Only then did it dawn on me: Young women. Revealing outfits. Going to Athens, "to work." Before I could say anything else, Dima raised the bottle. "To the beauty of Moldovan women," he said.

We were called back to our seats -- a nod to safety -- as we neared Athens. I stared out the window at the barren Attic peninsula, and then Athens came into view, a dizzying array of white buildings and jammed streets enveloped in smog.

We circled over the birthplace of democracy and all its attendant capitalist chaos, a completely different world from the one we on the airplane had left behind. In a recent issue, The Economist had called Moldova a "nowhereland, stuck in a wretched economic and geographical plight, a country not so much forgotten as never remembered."

I looked down on cluttered Athens and thought of backward Kishinev with no traffic, no air pollution, no fast food, no noise, no media, no advertising. Was that so much worse than the mess of Athens?
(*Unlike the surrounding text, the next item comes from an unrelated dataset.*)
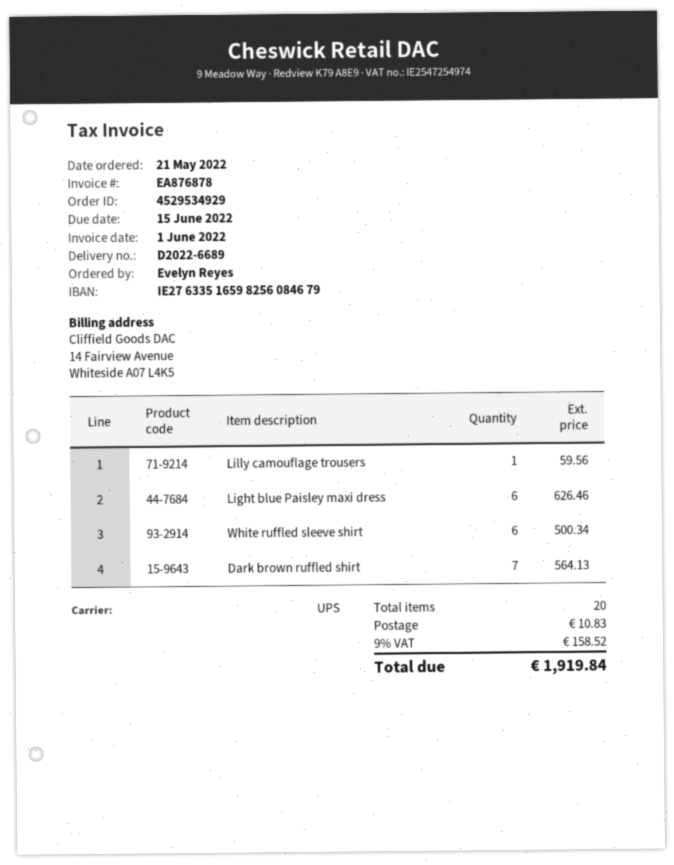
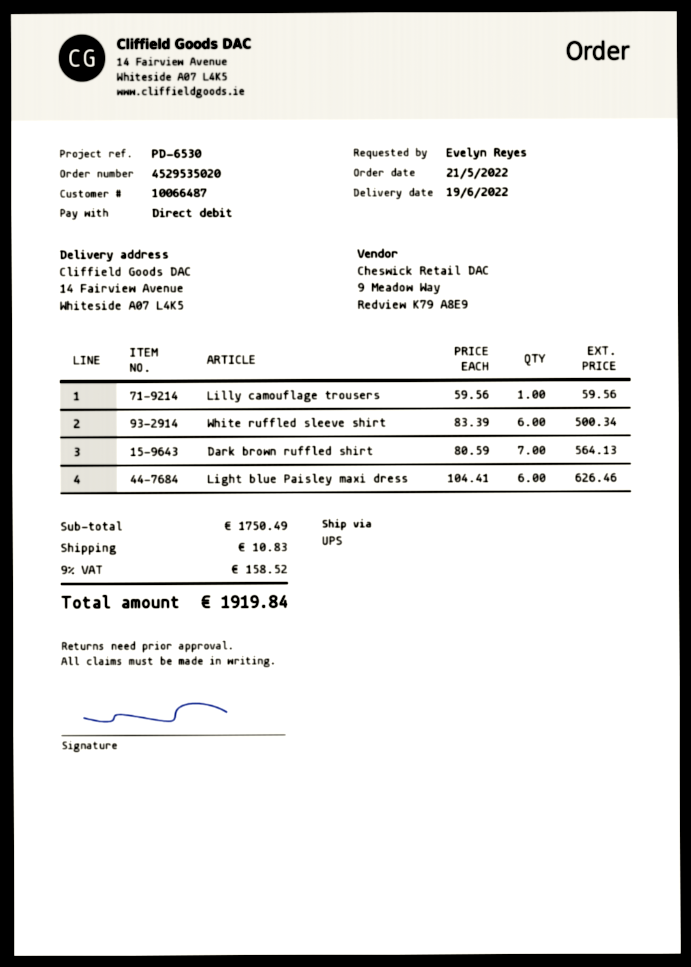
order number: 4529534929 -> 4529535020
It was time for the final approach. The Antonov AN 24 Turbo banked out over the Saronic Gulf and banked again at almost 45 degrees. Pressed against the window, I watched the wings wobble and the gulf waters rush up; then abruptly we leveled and the tarmac appeared.

At the moment of impact, the empty seat backs collapsed forward, my bag tumbled from the seat to the floor and an empty wine bottle came careening down the aisle.

A moment later, the hatch was opened and we filed out, Dima, Yuri, me and the prostitutes. I hesitated before descending to the tarmac, daring to breathe again, but it was no time to exhale. The women were pushing from behind, ready for some capitalist action.

Stephen Benz is a writer who lives in Miami.